Moni: “Mrs Bennet is a crass, foolish, tactless woman. With her loud, vulgar manners and blatant attempts to ensnare wealthy suitors for her daughters, she is a truly cringe-making mother. That said, her fears for her daughters are grounded in real concerns. Mr Bennet is not well off. His estate, such as it is, is entailed and will be inherited not by his daughters but by Mr Collins, his unctuous male cousin. Should Mr Bennet die before his daughters are married, they will be destitute. The girls have no inheritance, no brothers who will protect them and no wealthy relatives to bail them out. When Lizzie rejects Mr Collins’ marriage proposal, Mrs Bennet fears—quite rightly—that Mr Collins will turf them out of their home on Mr Bennet’s death.

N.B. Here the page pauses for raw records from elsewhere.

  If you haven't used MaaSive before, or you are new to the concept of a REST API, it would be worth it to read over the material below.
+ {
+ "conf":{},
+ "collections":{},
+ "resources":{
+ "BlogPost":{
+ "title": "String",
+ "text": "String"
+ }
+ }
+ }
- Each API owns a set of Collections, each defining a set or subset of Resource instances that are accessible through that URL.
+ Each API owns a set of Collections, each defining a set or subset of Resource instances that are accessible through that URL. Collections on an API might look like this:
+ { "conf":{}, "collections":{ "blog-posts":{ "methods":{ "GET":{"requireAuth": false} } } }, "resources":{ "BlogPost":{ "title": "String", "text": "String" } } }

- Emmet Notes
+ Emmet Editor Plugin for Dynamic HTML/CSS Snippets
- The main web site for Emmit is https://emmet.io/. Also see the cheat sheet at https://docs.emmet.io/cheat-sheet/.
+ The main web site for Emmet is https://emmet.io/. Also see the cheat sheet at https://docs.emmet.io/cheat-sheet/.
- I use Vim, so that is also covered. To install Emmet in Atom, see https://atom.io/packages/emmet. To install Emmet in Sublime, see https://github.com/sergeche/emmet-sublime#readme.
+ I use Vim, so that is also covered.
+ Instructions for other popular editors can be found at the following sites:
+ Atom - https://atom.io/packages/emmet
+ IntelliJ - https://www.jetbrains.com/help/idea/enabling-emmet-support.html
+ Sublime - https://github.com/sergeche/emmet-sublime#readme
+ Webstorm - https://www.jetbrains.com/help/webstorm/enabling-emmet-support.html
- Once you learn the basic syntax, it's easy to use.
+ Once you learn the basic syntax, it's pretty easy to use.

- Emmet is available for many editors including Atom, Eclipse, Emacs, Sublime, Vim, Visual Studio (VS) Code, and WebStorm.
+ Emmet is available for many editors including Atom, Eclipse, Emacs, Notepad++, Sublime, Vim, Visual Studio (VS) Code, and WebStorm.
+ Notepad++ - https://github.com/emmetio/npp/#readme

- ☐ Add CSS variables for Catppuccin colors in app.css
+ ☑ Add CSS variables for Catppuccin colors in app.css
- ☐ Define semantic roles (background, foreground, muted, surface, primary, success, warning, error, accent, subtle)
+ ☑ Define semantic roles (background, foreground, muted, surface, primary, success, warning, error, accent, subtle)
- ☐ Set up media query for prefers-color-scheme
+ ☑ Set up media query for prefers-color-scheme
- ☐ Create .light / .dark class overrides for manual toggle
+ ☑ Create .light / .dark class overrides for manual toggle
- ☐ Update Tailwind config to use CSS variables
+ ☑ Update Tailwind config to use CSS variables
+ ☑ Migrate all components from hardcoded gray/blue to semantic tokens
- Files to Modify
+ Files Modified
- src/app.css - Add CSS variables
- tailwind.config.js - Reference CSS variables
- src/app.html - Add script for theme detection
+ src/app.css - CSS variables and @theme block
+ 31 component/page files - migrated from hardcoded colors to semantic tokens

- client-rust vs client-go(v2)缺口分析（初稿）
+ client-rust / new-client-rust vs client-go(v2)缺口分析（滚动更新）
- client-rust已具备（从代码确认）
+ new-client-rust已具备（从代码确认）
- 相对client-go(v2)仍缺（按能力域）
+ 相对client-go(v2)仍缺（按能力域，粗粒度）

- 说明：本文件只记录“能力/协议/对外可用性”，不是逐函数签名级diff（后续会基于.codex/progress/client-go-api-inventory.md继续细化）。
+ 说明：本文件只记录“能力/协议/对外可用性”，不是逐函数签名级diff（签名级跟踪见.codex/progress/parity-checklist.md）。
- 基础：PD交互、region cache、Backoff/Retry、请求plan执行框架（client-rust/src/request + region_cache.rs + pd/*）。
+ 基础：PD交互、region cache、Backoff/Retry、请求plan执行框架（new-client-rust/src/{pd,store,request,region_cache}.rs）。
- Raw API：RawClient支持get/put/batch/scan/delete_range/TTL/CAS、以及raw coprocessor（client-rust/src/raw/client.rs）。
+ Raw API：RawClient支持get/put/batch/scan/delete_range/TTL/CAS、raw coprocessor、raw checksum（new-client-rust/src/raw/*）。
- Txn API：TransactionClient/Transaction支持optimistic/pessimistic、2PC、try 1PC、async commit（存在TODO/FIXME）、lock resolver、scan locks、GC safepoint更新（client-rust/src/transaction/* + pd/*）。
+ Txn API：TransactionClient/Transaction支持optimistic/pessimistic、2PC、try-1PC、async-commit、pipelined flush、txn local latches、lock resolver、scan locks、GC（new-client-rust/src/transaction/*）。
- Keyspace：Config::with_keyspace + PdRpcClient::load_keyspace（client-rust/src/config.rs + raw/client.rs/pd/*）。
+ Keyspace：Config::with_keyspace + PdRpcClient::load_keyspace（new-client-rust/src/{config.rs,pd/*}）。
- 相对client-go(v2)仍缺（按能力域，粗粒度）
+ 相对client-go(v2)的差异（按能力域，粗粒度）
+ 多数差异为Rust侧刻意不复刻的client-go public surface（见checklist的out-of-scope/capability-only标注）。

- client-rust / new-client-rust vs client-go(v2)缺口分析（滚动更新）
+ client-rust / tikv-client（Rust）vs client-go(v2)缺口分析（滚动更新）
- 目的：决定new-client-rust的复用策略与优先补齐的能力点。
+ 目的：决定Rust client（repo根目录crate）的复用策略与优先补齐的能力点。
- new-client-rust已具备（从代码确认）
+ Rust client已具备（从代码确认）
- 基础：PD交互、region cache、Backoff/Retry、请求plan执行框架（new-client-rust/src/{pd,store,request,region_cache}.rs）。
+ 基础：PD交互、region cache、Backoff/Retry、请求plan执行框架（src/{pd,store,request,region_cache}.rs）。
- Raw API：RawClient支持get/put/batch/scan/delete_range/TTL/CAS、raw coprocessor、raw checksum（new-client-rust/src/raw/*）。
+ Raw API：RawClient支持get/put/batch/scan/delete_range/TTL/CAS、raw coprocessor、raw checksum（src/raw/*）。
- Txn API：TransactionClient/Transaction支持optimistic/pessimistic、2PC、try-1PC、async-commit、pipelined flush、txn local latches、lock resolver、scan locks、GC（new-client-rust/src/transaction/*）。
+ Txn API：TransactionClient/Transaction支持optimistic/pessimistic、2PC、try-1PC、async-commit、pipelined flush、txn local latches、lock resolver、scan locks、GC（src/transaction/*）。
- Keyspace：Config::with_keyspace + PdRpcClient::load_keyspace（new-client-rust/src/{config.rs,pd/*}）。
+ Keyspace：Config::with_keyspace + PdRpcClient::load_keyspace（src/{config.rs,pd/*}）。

In Georgian England penniless, single genteel women did not have many options: they either became companions to wealthy difficult old women or they became governesses to spoilt, rich young girls. In both cases, they were little better than servants, forced to endure a life of genteel poverty and petty humiliations. The only other option was prostitution. There really wasn’t much else by way of career choices. Mrs Bennet, for all her foolishness, is acutely aware of the threat of real impoverishment and disgrace that hangs over her daughters and herself. Yes, her attempts to throw her girls at rich young suitors are blatantly vulgar but what choice does she have? She can’t count on her educated, erudite husband’s input. Spending all his time closeted in his study among his precious books, he seems totally unaware of her concerns. When he does emerge, it is only to mock her opinions and undermine her authority in front of her daughters. So it falls on the shoulders of this stupid, vulgar woman to protect her girls. That she rises to the challenge is in no doubt. Which is why I can’t help but sympathize with her.”